The fourth time she nearly kills you is by her own direct hand. You're on your back and she's looming above you, eyes alight with a burning, palpable anger. There are bloodstains on your hands and the barrel to her gun is pressed to your chest and the safety latch is off and it's her finger itching to pull the trigger. Your arm hurts because of a fractured radius, but you barely notice anyway. This near death experience with her, because of her, is different than the previous: You're lying on her homeland, not yours; everything is your fault, this time it's because of you. And if she kills you, it won't matter because the flag fluttering in the west is absent of red and the man downstairs with cold, calculating eyes is sitting in the big chair, calling the shots. Her trust in you is shattered and you can see it so well in her damp eyes and it is that that hurts more than any cracked bone. She hates you –and her voice is loud and accusing and her words ring with a crystal truth and you should apologize and atone for your sins, but alas it is a weakness.

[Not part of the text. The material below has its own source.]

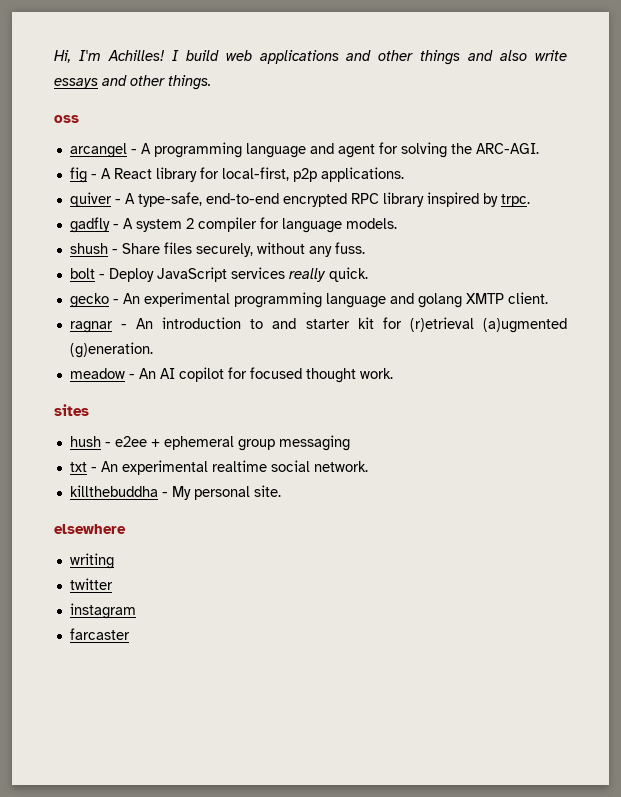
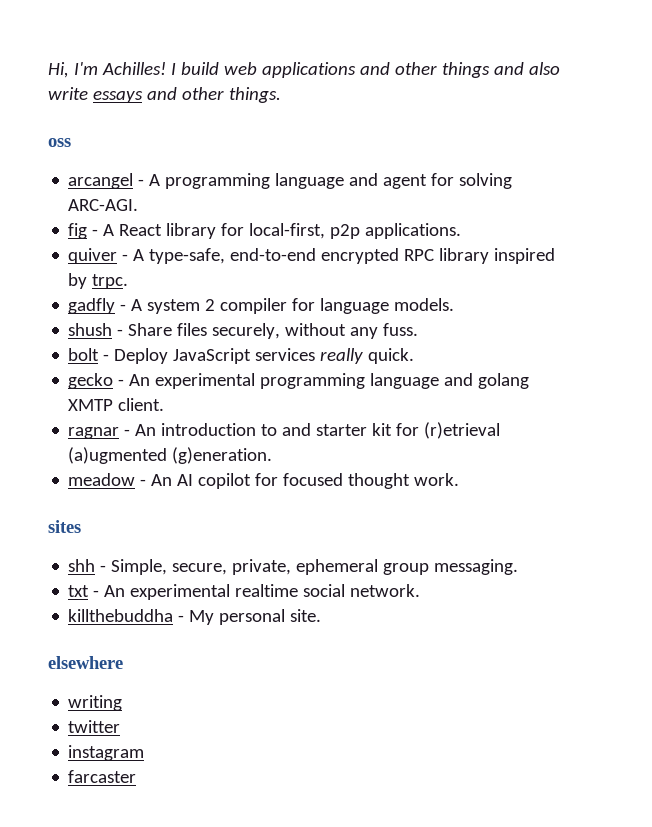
- arcangel - A programming language and agent for solving the ARC-AGI.
+ arcangel - A programming language and agent for solving ARC-AGI.
- hush - e2ee + ephemeral group messaging
+ shh - Simple, secure, private, ephemeral group messaging.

Just as suddenly as she pounces in you, she releases you, granting you a mercy you know you don't deserve.

She nearly killed you then.

Now you stand, time frozen, rooted to the spot as the words 'no survivors' echoes hollow in the still air. Vague awareness that Abby is crumpled and limp in McGee's arms, her sobs muffled against his chest, twin tears streaking down either side of his face. There is ringing in your ears and you have to consciously draw in a breath and it hurts so bad you would rather not inhale again. Suddenly the room is too small so you drag yourself forward, brushing past the silver haired messenger, envious of his stoicism.

You don't know how you got home, yet here you are. Somehow you're on the floor and there is an awful ripping noise and you realize it's you. You're sobbing like a child and you couldn't care less because everything is devoid of meaning now.

This insignificant outsider who drove like a blind, drunken kamikaze with her lead foot and total disregard to the color red (red lights, tail lights, stop signs, and brake lights), who butchered her idioms and refused to use contractions, whose marble-like snores were the envy of emphysemic sailors everywhere. . . . was able to bring you to your knees, drowning your glory and bravado in bourbon and tears, stealing your heart and the meaning of everything else.

Later, you lay awake in bed and contemplate the irony of it all: She was capable of shooting two guns at once, hitting both targets with frightening accuracy; her knife could spear every bull's-eye first throw. She could take down a marine, pumped high on steroids and twice her size by herself, when three grown men combined could scarcely touch him . . . . She knew how to kill a person eighteen different ways with a single paperclip. . . . You don't know –or care- why it took her as long as it did, but you do know that after five tries, she finally succeeded in killing you.